How the Hostile Environment is Harming Public Health
In the wake of Byline Times’ exclusive investigation into charging migrant women for abortion, Sian Norris analyses the impact migration policy has on healthcare
Subscribe to our newsletter for exclusive editorial emails from the Byline Times Team.
An exclusive investigation by Byline Times into the charging of migrant women in need of abortion care raises questions about the ‘hostile environment’ and how it interacts with healthcare.
The investigation revealed that up to 59 women across 14 NHS trusts were charged more than £18,000 to have a safe, legal abortion since rule changes in 2017.
It comes after reports that migrant women were being charged up to £14,000 to give birth, with some women feeling they had no choice but to take risks with their and their baby’s health, and go through pregnancy and labour without medical support.
Charging for reproductive healthcare is just one example of how a tiered healthcare system, which demands people with certain immigration statuses pay for a range of medical treatments, creates health inequality and worsens health outcomes.
Back in 2012, then Home Secretary Theresa May told the Telegraph that her aim was “to create here in Britain a really hostile environment for illegal migration”. Since then, the term has been used to describe the raft of policies that turned everyone from landlords to university administrators and even sexual assault referral centre staff into border guards, sniffing out people who are in the country illegally.
When it comes to healthcare, the hostile environment extends to the NHS working with the Home Office to check people’s immigration status to charge them for care – bringing with it the anxiety that an appointment with a doctor could lead to a referral to border control.
FEARLESS, INDEPENDENT JOURNALISM & INCREDIBLE VALUE
Receive the monthly Byline Times newspaper and support quality, investigative reporting.
Fears of being reported to immigration enforcement and of being unable to meet the cost of treatment, causes people to delay accessing healthcare. This can be deadly.
A 2017 Doctors of the World report found that people were delaying treatment for severe illnesses such as cancer, kidney failure and post-stroke complications. Delaying cancer treatment by even a month can impact survival rates.
Not all care is chargeable under the ‘National Health Service Charges to Overseas Visitors Regulations’. Primary care such as Accident and Emergency services are free, as is treatment for sexually transmitted diseases, family planning (except abortion and childbirth) conditions as a result of torture, female genital mutilation, domestic abuse and sexual violence, and some forms of palliative care. Everyone is also allowed to register with a GP – although as the Bureau of Investigative Journalism revealed last year, this is not always happening in practice.

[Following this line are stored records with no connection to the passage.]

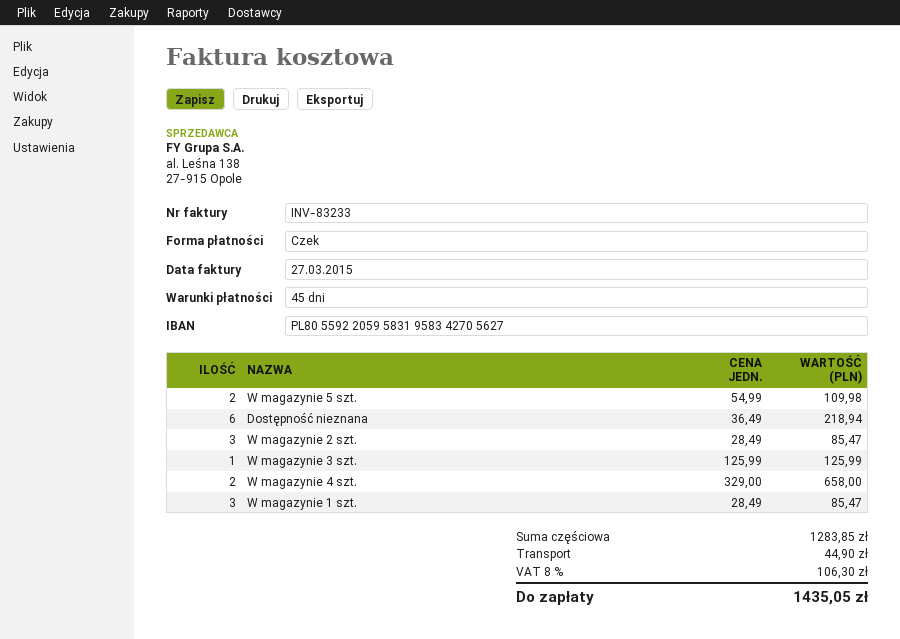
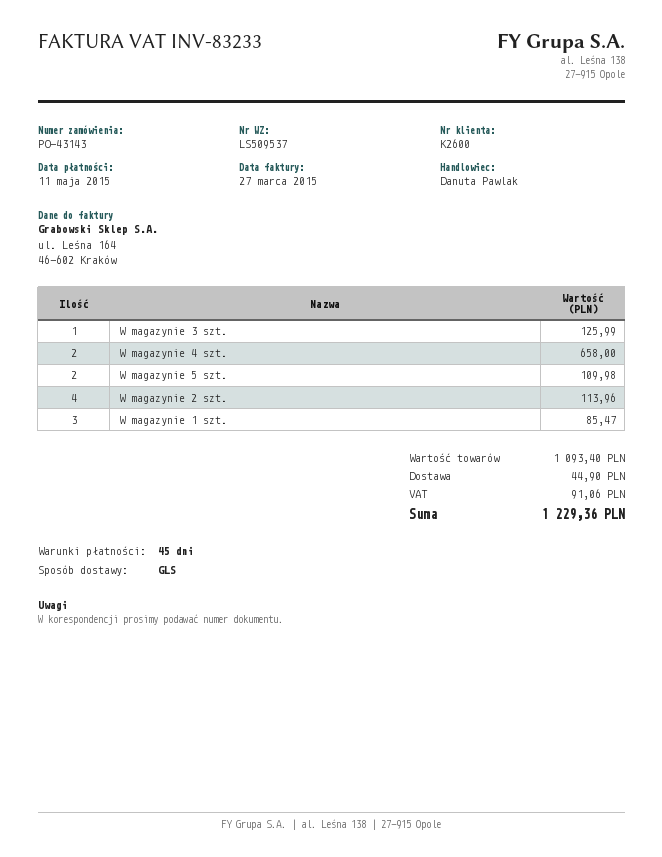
Dostępność nieznana: 6 for 218.94 -> none
W magazynie 2 szt.: 3 for 85.47 -> 4 for 113.96
subtotal: 1283.85 -> 1093.40
tax: 106.30 -> 91.06
total: 1435.05 -> 1229.36

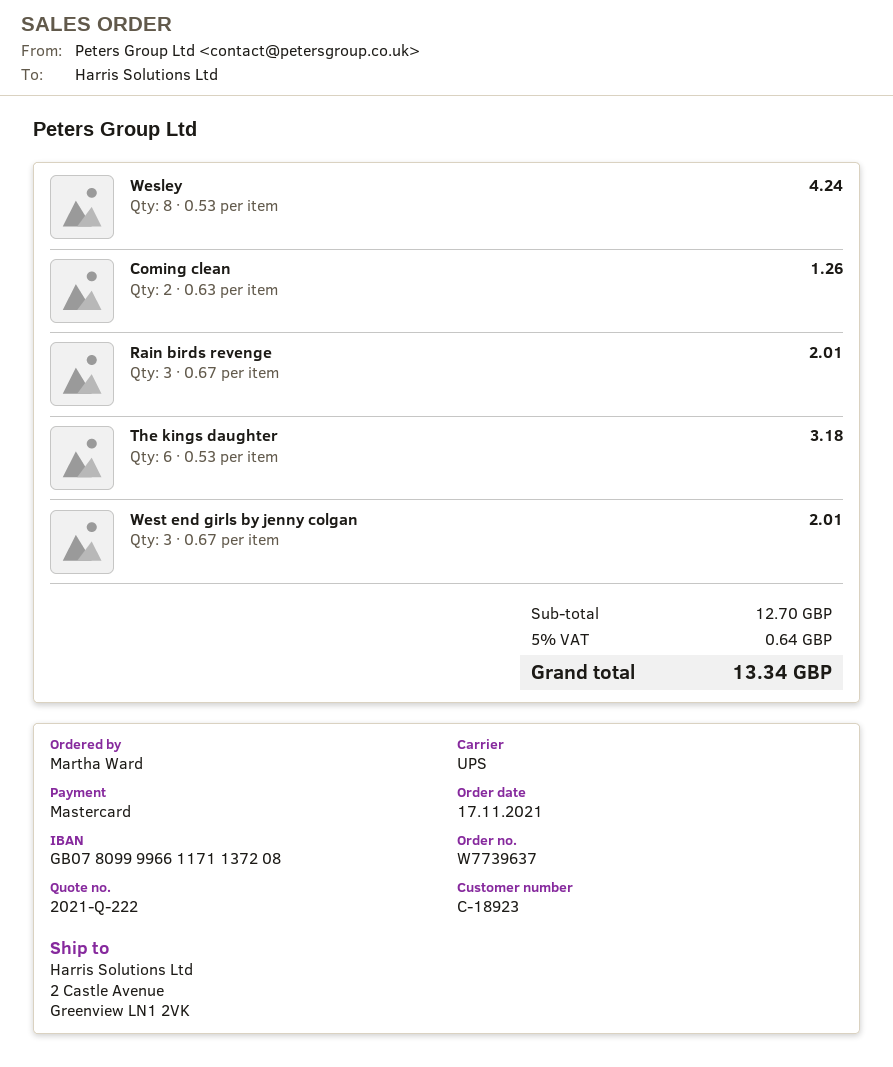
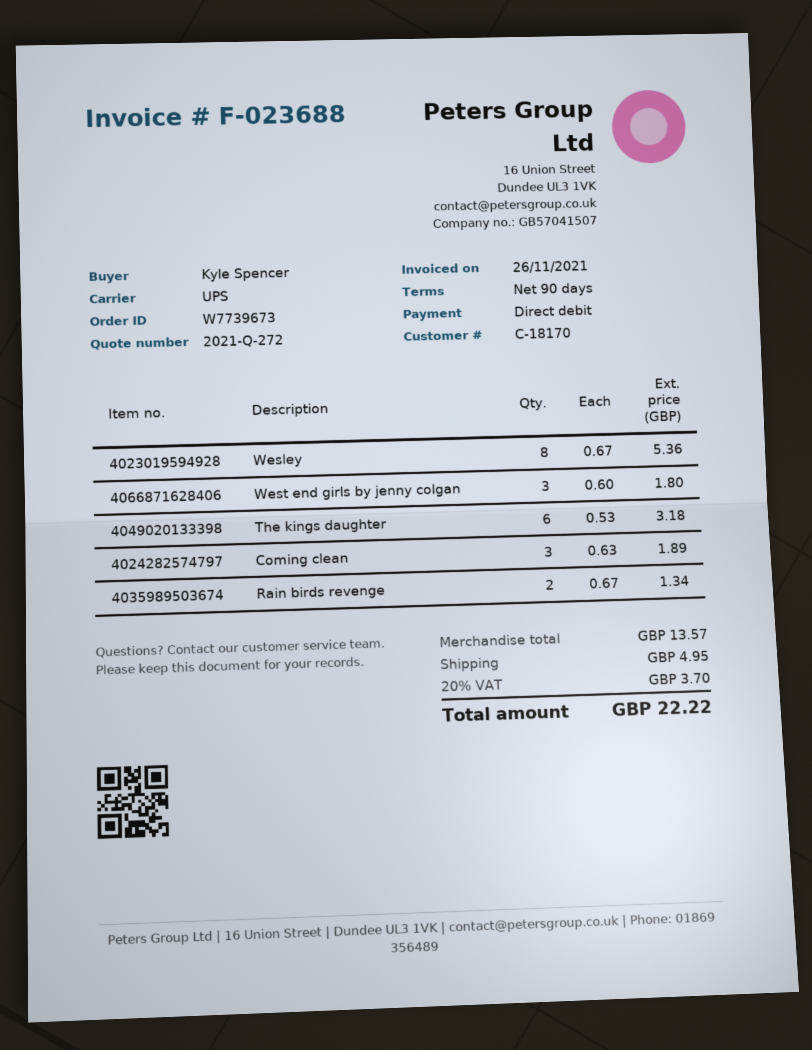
quote number: 2021-Q-222 -> 2021-Q-272
order number: W7739637 -> W7739673
customer number: C-18923 -> C-18170
ordered by: Martha Ward -> Kyle Spencer
payment method: Mastercard -> direct debit
Wesley: 8 x 0.53 = 4.24 -> 8 x 0.67 = 5.36
Coming clean: 2 x 0.63 = 1.26 -> 3 x 0.63 = 1.89
Rain birds revenge: 3 x 0.67 = 2.01 -> 2 x 0.67 = 1.34
West end girls by jenny colgan: 3 x 0.67 = 2.01 -> 3 x 0.60 = 1.80
subtotal: 12.70 -> 13.57
shipping: none -> 4.95
tax: 5% = 0.64 -> 20% = 3.70
total: 13.34 -> 22.22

Charging comes into play for abortion services and secondary healthcare.
But many people are unaware of what they are entitled to or are afraid to come forward for care in case they are referred to immigration enforcement.
The British Medical Association warned as early as 2018 that the charging system not only impacts the individual’s health, but presents a public health risk too. It highlighted “the potential for increased infectious disease transmission because of late detection and patients not attending for fear of being charged”.
It also expressed concern that “the exemption of certain public health services from charging was not well understood by the public, and so did not counter the overall deterrent effect of the regulations”. The Institute for Public Policy Research found in 2020 that the charging system was plagued with racial profiling and poor decision making.
Despite warnings, in 2018 the Department for Health and Social Care concluded a review into charging by saying that it did not have a deterrent effect on people seeking medical care.
Concerns about the policy took on a new urgency when the Coronavirus pandemic hit. Treatment and vaccines for COVID-19 were exempt from NHS charges and people were urged to come forward to get medical support whatever their immigration status.
But, as previously reported by this newspaper, the years of hostile environment policies that saw vulnerable people referred to immigration enforcement as a consequence of seeking healthcare meant that many were reluctant to come forward for help.
Nearly half (46%) of migrant people with no recourse to public funds who were surveyed by the rights organisation Joint Council for the Welfare of Immigrants said they would be “scared to access healthcare if they became unwell during the pandemic”.
A report into the Coronavirus experiences of precarious Filipino migrants, published in June 2020, revealed how several undocumented people died at home with symptoms of COVID-19 due to fear of being deported.
The hostile environment extends beyond healthcare. It inhibits people coming forward to cooperate with the police, and has even led to women being shopped to immigration enforcement have sought support after rape.
But, rather than re-evaluate the impact in the wake of a public health crisis, the Government continues to push forward with an increasingly hostile immigration agenda. Indeed, every Conservative leadership candidate has committed to maintain some of the most criticised migration policies of the Boris Johnson administration.
In the meantime, women in the UK are being forced to make a terrible choice: do they pay for an abortion they can’t afford and risk the debt impacting their residency application? Or do they continue with an unwanted pregnancy?